* _Exercise requirements_: Using the entries below, give the count of lines that hold "tutkimus". Say nothing besides the number.

* _Data shown_:
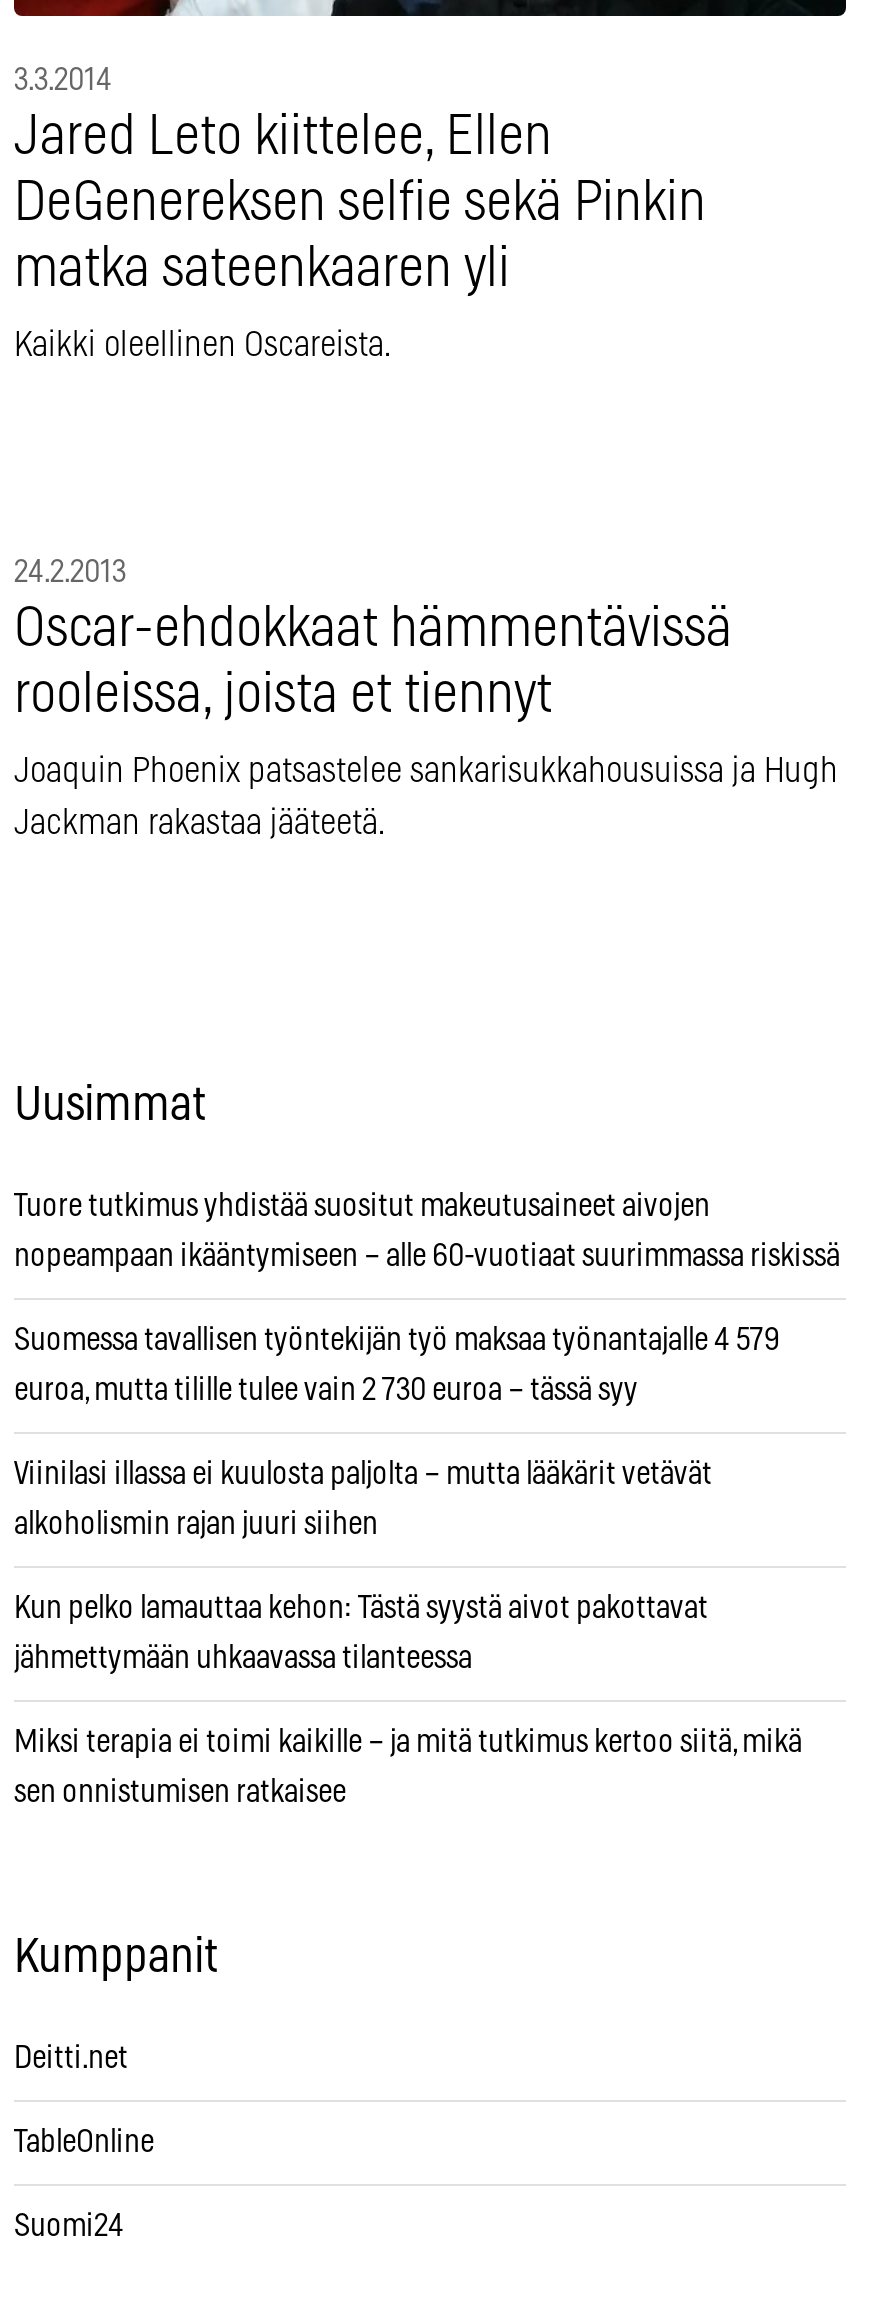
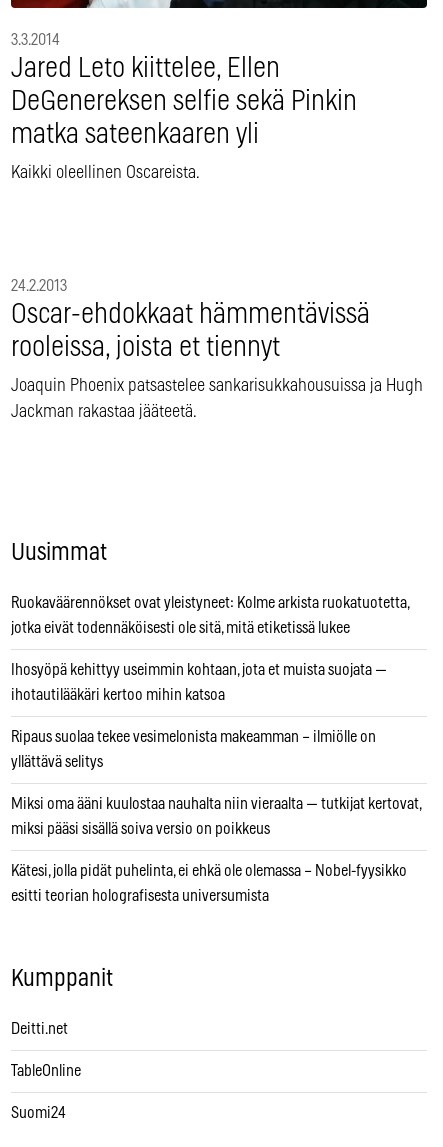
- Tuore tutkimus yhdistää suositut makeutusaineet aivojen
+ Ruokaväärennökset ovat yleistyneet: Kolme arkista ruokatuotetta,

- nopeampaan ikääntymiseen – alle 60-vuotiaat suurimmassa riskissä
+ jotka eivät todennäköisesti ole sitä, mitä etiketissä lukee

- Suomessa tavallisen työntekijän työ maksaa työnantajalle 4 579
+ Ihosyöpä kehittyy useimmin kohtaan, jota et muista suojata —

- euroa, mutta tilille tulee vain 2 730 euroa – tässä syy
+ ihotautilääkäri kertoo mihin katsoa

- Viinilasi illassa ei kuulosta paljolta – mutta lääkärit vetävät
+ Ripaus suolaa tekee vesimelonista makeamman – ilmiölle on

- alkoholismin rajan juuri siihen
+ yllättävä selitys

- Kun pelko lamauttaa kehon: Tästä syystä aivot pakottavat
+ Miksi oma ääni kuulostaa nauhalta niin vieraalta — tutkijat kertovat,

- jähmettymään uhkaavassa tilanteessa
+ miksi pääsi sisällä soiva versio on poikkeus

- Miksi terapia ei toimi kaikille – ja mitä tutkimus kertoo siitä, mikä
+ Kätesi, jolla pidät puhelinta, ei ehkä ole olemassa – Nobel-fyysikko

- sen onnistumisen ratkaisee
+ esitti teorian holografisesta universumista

* _Answer to the problem_: 2